WHAT YOU SHOULD DO - Your reply should be an exact copy of every entry, with the pictures removed.

PROVIDED ENTRIES -
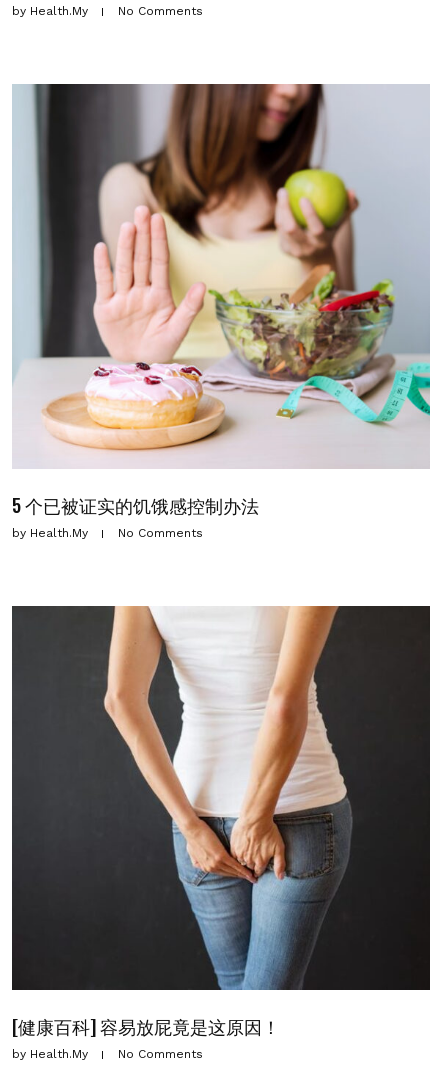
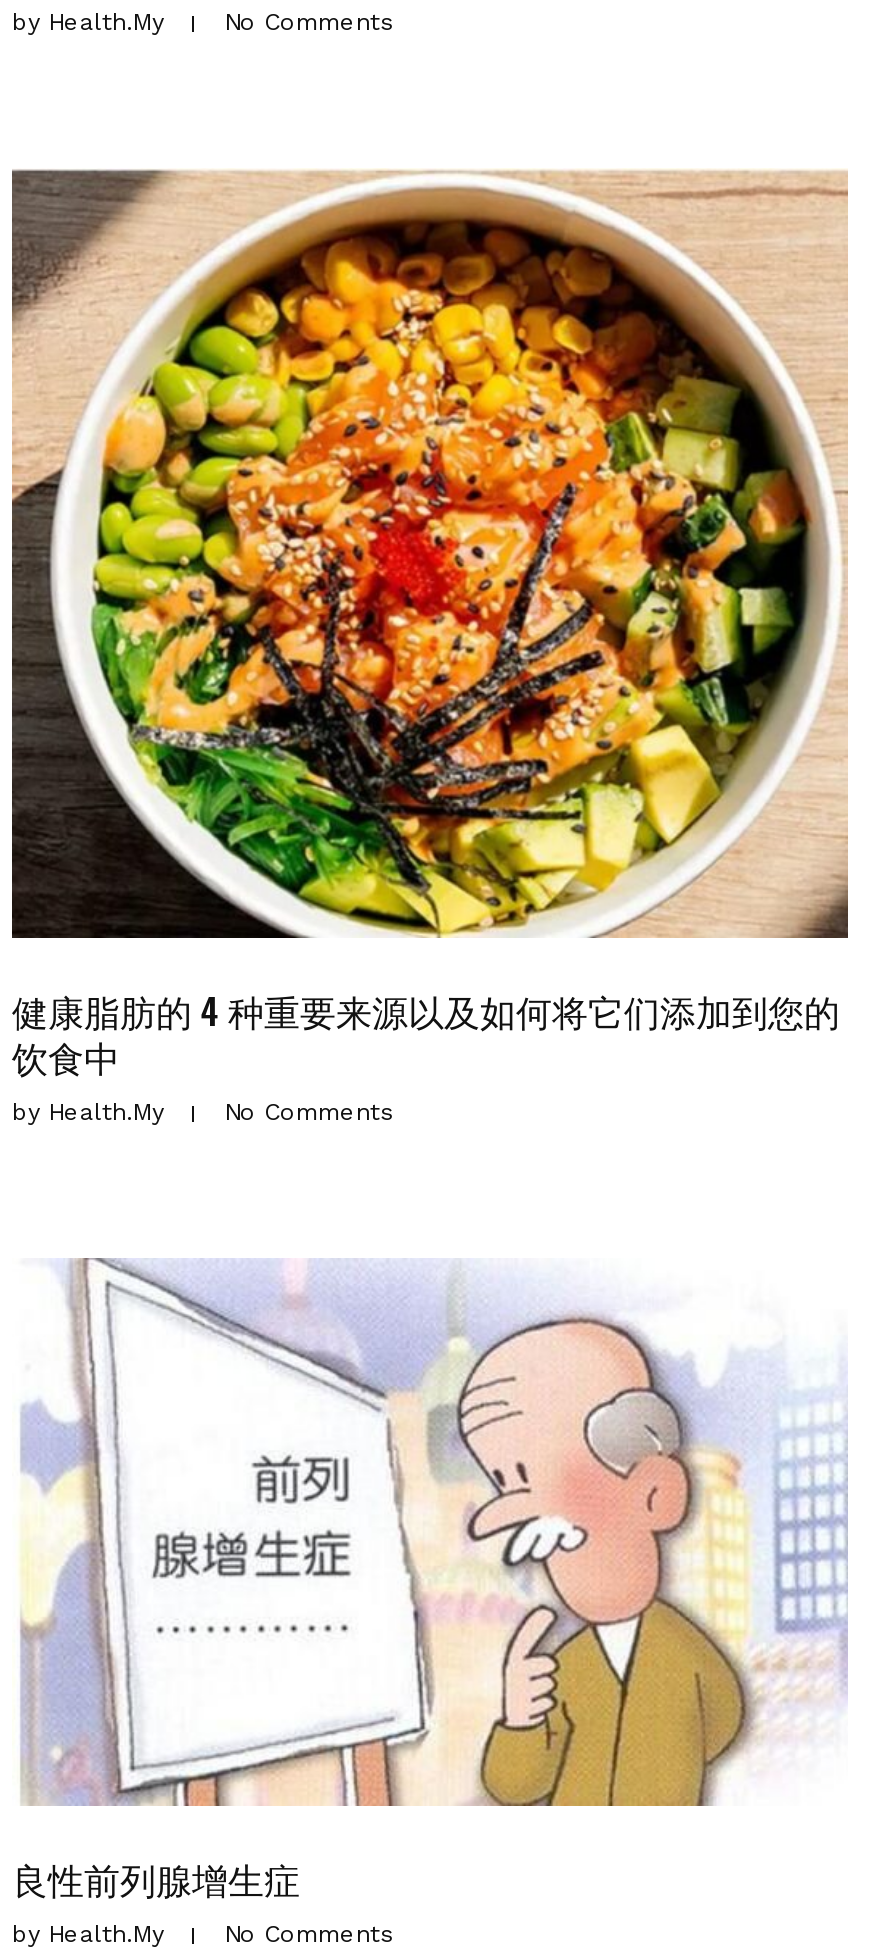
- [image]
- 5 个已被证实的饥饿感控制办法
+ [image]
+ 健康脂肪的 4 种重要来源以及如何将它们添加到您的
+ 饮食中

moved down: by Health.my | No Comments

- [image]
- [健康百科] 容易放屁竟是这原因！
+ [image]
+ 良性前列腺增生症
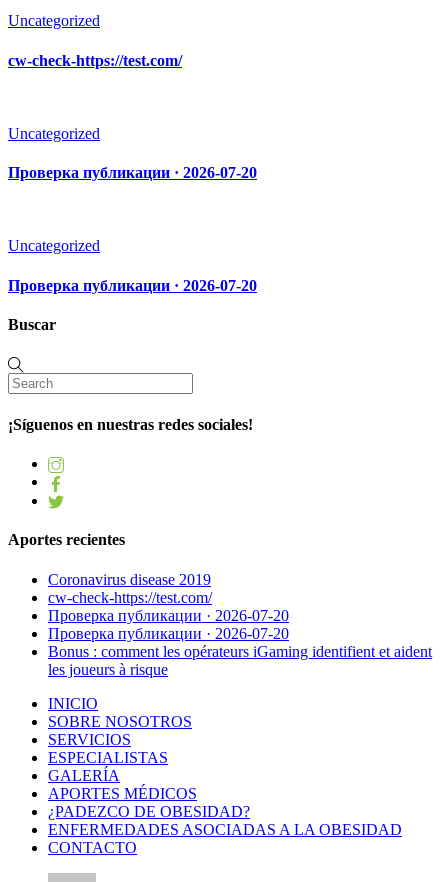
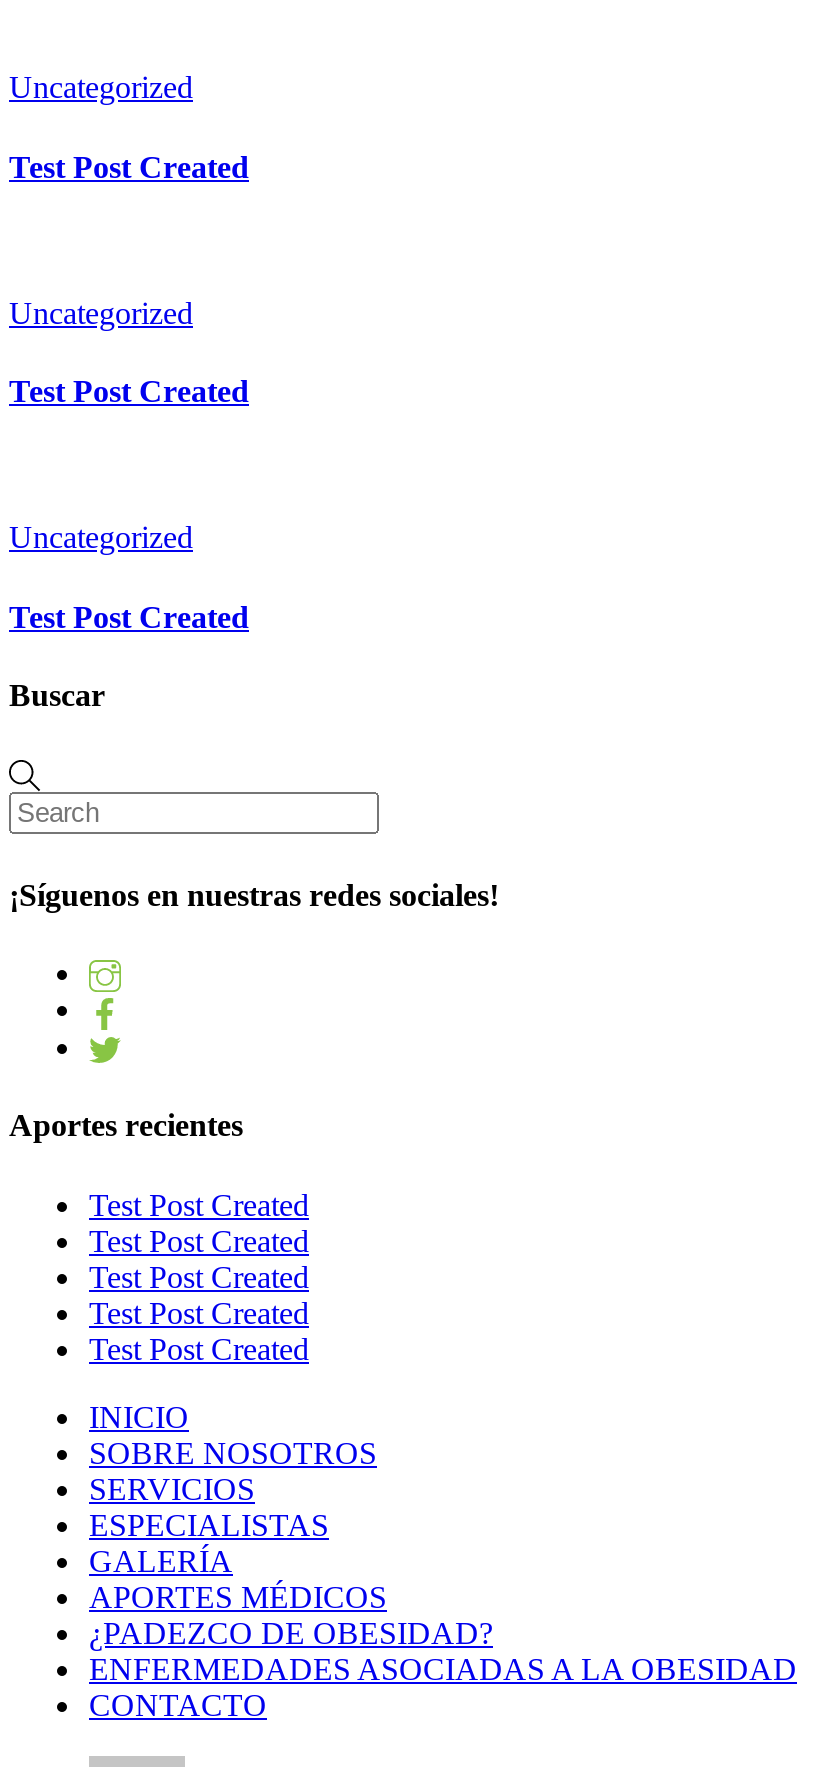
- cw-check-https://test.com/
+ Test Post Created

- Проверка публикации · 2026-07-20
+ Test Post Created

- Проверка публикации · 2026-07-20
+ Test Post Created

- Coronavirus disease 2019
- cw-check-https://test.com/
- Проверка публикации · 2026-07-20
- Проверка публикации · 2026-07-20
- Bonus : comment les opérateurs iGaming identifient et aident
- les joueurs à risque
+ Test Post Created
+ Test Post Created
+ Test Post Created
+ Test Post Created
+ Test Post Created
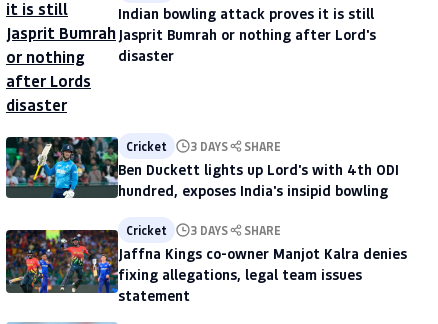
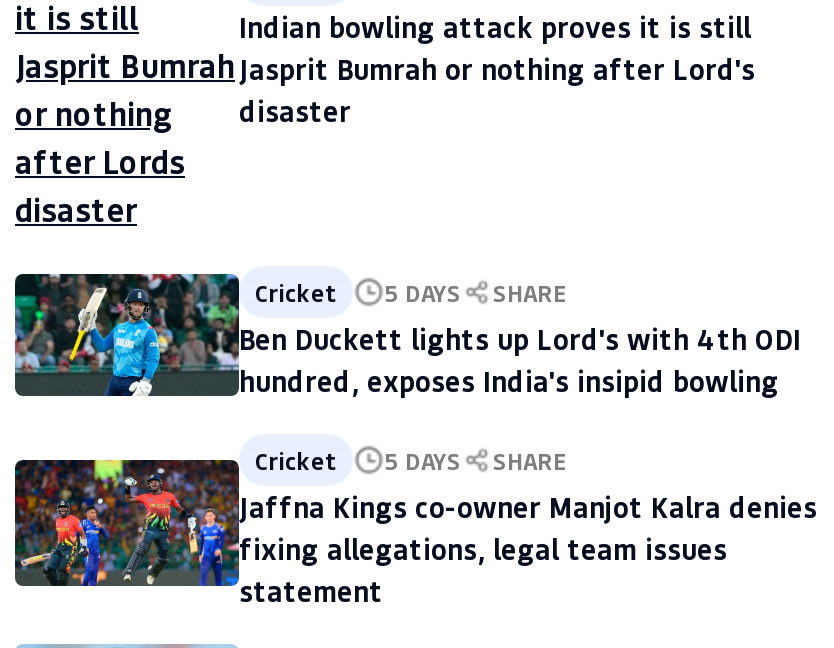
- Cricket 3 DAYS SHARE
+ Cricket 5 DAYS SHARE

- Cricket 3 DAYS SHARE
+ Cricket 5 DAYS SHARE
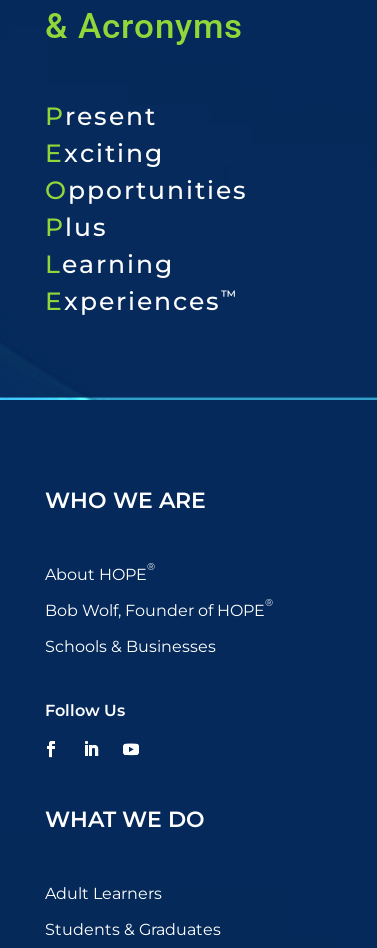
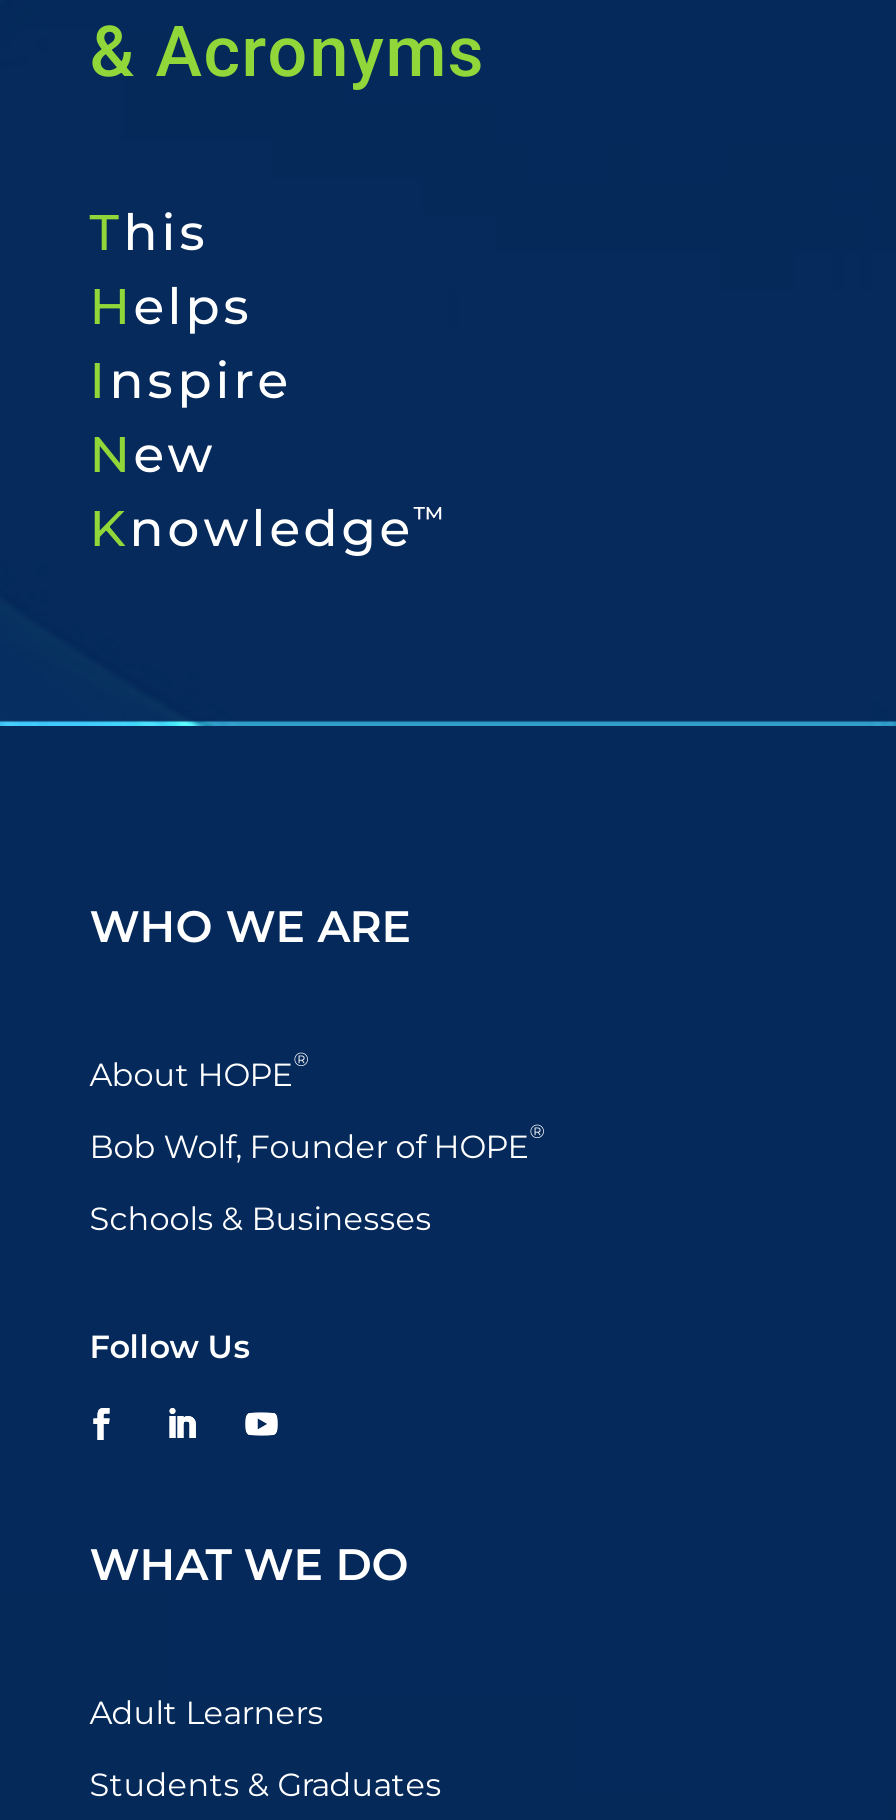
- Present
- Exciting
- Opportunities
- P lus
- Learning
- Experiences™
+ This
+ Helps
+ I nspire
+ New
+ Knowledge™
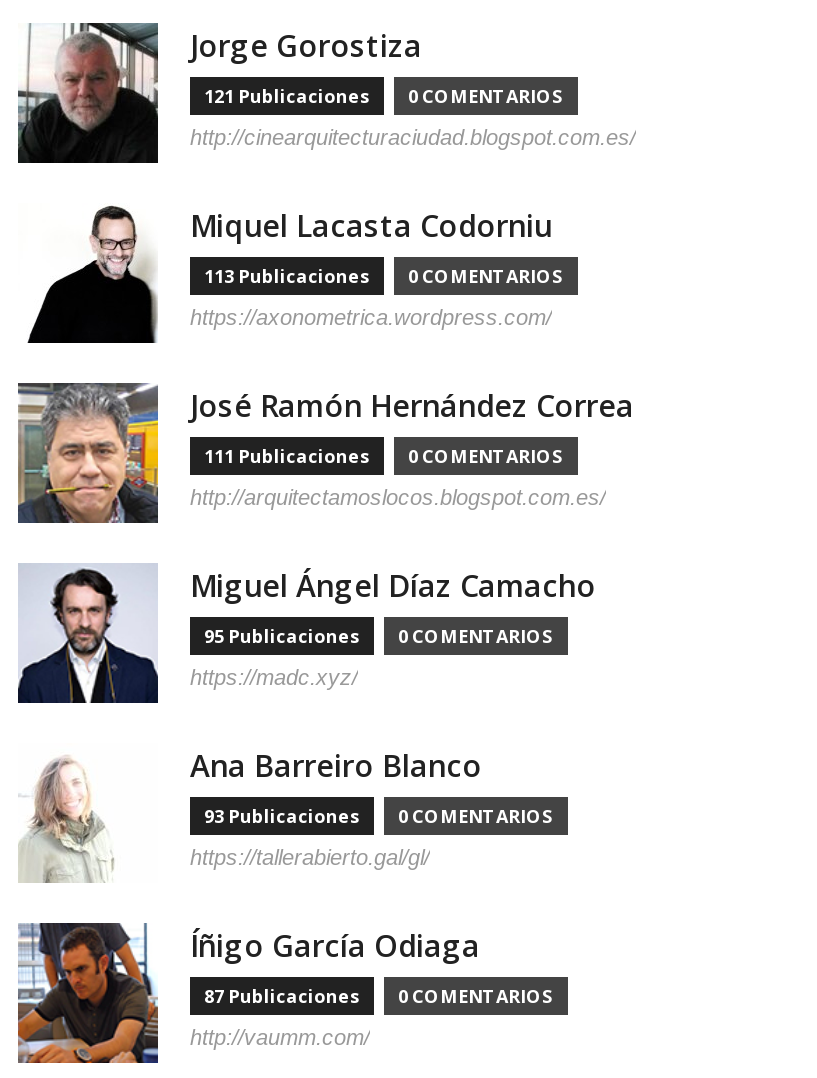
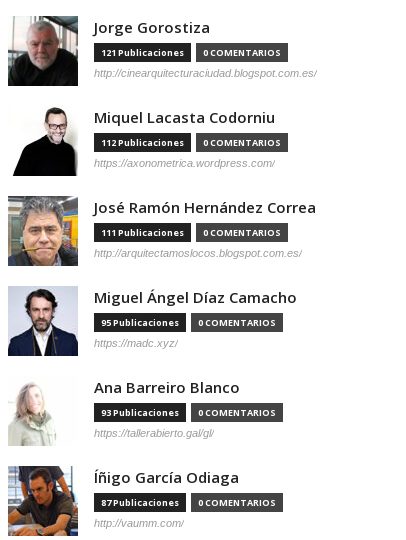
- 113 Publicaciones
+ 112 Publicaciones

ANSWER TO THE PROBLEM -
- [image]
- 5 个已被证实的饥饿感控制办法
+ [image]
+ 健康脂肪的 4 种重要来源以及如何将它们添加到您的
+ 饮食中

moved down: by Health.my | No Comments

- [image]
- [健康百科] 容易放屁竟是这原因！
+ [image]
+ 良性前列腺增生症
- cw-check-https://test.com/
+ Test Post Created

- Проверка публикации · 2026-07-20
+ Test Post Created

- Проверка публикации · 2026-07-20
+ Test Post Created

- Coronavirus disease 2019
- cw-check-https://test.com/
- Проверка публикации · 2026-07-20
- Проверка публикации · 2026-07-20
- Bonus : comment les opérateurs iGaming identifient et aident
- les joueurs à risque
+ Test Post Created
+ Test Post Created
+ Test Post Created
+ Test Post Created
+ Test Post Created
- Cricket 3 DAYS SHARE
+ Cricket 5 DAYS SHARE

- Cricket 3 DAYS SHARE
+ Cricket 5 DAYS SHARE
- Present
- Exciting
- Opportunities
- P lus
- Learning
- Experiences™
+ This
+ Helps
+ I nspire
+ New
+ Knowledge™
- 113 Publicaciones
+ 112 Publicaciones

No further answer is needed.